Au même titre qu'un geste d'amour, un sourire ou une prière.

Car il s'agit bien de la même chose. Au "peut-on peindre... ?" on peut rétorquer : "peut-on aimer... ? Et là, y a-t-il hésitation dans la réponse ?

Si c'est NON : Alors toute vie est abolie. C'est le renoncement absolu.

C'est la crucifixion sans la Résurrection. C'est la vision de Francis Bacon d'une simple carcasse en décomposition pendue au bois. C'est la lecture de bien des peintres contemporains - Picasso en tête - du retable d'Issenheim de Grünewald : un homme martyrisé symbole de toute la souffrance humaine. C'est oublier à ses côtés Saint Jean Baptiste annonçant l'exultation, c'est oublier que le retable ouvert nous offre une des plus belles Nativités de toute la peinture, accompagnée justement de cette Résurrection qui donne sens à toute cette "aventure" de l'incarnation.

C'est oublier - oserais-je dire "surtout" ? - que la force plastique de l'œuvre nous transporte tellement qu'à la vision dramatique ne peut que se mêler une émotion vitale qui remplit, manifestation de cet Esprit qui anime toute œuvre d'art, présent à toute œuvre d'art, présent à toutes les époques, véritable parcelle d'éternité.

L'œuvre d'art n'est pas éternelle - à l'image de l'homme qui le produit - mais l'esprit qui est mis en action à travers elle, au long du temps, est ce qui nous donne la notion d'éternité, une éternité faite de fugacité, de clin d'yeux, de gestes quotidiens.

Si c'est OUI, alors on peut comprendre enfin l'œuvre d'un certain Van Gogh qui, du fond de sa solitude, ses angoisses, sa souffrance, nous livre une peinture d'espoir, de lumière et d'amour.

Il voulait que chaque peinture soit une "consolation" destinée à tous les malmenés de la vie. Au delà de toutes les déformations, incompréhensions où l'on a mélangé la vie de l'homme et la réalité de l'œuvre, c'est bien ce message d'amour qui passe dans l'extraordinaire succès populaire de sa peinture.

Et ce que Van Gogh nous apprend avec force, c'est que l'œuvre d'art est espérance parce qu'elle est d'abord tournée vers autrui, qu'elle est don. Et pas simple don à particulier - même si Van Gogh était prolixe en œuvres cadeaux - mais bien offrande à toute l'humanité.

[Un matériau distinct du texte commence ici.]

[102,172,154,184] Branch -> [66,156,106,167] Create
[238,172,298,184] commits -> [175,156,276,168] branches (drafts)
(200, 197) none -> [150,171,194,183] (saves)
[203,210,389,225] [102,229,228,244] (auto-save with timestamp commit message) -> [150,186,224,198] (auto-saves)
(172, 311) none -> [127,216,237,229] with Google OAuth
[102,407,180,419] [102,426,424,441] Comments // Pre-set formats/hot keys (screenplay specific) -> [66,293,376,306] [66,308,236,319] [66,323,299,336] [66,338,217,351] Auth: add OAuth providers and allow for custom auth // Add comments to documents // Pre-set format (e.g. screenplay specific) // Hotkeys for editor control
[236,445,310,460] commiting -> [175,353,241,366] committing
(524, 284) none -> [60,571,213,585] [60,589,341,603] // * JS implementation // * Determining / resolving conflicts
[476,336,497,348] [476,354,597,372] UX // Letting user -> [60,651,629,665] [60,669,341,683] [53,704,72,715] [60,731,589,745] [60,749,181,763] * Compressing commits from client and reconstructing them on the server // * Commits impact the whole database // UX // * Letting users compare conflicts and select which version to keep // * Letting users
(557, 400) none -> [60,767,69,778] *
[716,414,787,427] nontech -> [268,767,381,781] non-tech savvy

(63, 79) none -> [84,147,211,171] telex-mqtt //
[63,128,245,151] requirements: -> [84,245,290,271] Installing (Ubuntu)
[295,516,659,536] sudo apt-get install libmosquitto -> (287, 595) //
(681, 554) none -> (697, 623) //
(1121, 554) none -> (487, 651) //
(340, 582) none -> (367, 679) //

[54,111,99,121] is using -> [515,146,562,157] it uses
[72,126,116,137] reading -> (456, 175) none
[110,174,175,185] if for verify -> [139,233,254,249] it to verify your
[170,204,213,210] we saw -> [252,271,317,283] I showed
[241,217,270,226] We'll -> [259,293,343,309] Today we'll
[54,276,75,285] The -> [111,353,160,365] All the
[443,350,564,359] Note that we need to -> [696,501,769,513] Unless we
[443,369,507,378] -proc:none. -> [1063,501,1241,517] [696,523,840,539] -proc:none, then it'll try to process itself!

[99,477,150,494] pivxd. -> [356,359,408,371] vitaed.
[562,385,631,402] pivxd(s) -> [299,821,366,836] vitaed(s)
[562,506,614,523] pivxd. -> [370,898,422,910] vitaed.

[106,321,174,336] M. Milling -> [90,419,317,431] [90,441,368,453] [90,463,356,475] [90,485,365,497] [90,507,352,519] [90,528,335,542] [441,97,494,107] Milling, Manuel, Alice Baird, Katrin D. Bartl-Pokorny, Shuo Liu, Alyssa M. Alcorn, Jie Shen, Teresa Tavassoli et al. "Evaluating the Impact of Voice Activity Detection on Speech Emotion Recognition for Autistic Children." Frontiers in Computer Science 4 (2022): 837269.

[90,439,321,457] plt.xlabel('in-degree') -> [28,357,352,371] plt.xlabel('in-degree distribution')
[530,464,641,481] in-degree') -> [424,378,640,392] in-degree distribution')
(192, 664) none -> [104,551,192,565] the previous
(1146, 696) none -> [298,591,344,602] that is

Ce qui n'empêche pas que dans son cas, comme dans bien d'autres, l'espérance soit aussi pour le créateur. Nul ne peut nier que c'est la peinture qui a aidé Van Gogh à tenir sa vie. La peinture peut être cri. Simple geste de sauvetage au même titre qu'une thérapie : extirper ses démons. Mais une volonté de thérapie est déjà une marque d'espérance. (Que celle-ci soit accomplie est une autre histoire.)

Cri et appel.

Que l'œuvre soit présentée à d'autres implique aussi, nécessairement, une part d'espérance, car s'engage là un dialogue, si ténu soit-il - Peut-être une simple attente. Mais attendre, même Godot, est déjà espérer.

Et puis enfin - et peut-être même tout commence-t-il par là - la création artistique est LIBERTE.

Acte libre, ouvrant sur des espaces inconnus, et respectant la liberté de celui qui reçoit.

En principe.

Car cette liberté de l'art est telle, lieu de liberté de l'humain, signe de sa capacité à dire JE et reconnaissant qu'il y a un AUTRE qui peut recevoir, que tous ceux qui redoutent cet échange, tous les tenants du NOUS possessif et totalitaire, s'en méfiant, cherchant à l'asservir pour leur cause, ou le castrer.

D'où toutes les tentatives pour enfermer l'art dans des règles, des "il faut", des questions de goût, de traditions où tournant le dos au futur, niant le présent, le regard se fixe sur le passé.

Oubliant que la vie c'est ce qui se fait MAINTENANT.

CREER AUJOURD'HUI un art du PRESENT est le plus sûr moyen de perpétuer l'art du passé qui fut, on l'oublie trop souvent, l'art de son présent. On rejoint là ce sens de l'éternité de l'art, d'une éternité qui ne se fonde pas sur des formes - celles-ci ne sont qu'éphémères - mais sur l'ESPRIT et la VIE que celles-ci portent.

Et là, dans cette optique, l'ART EST ESPERANCE, fondamentalement.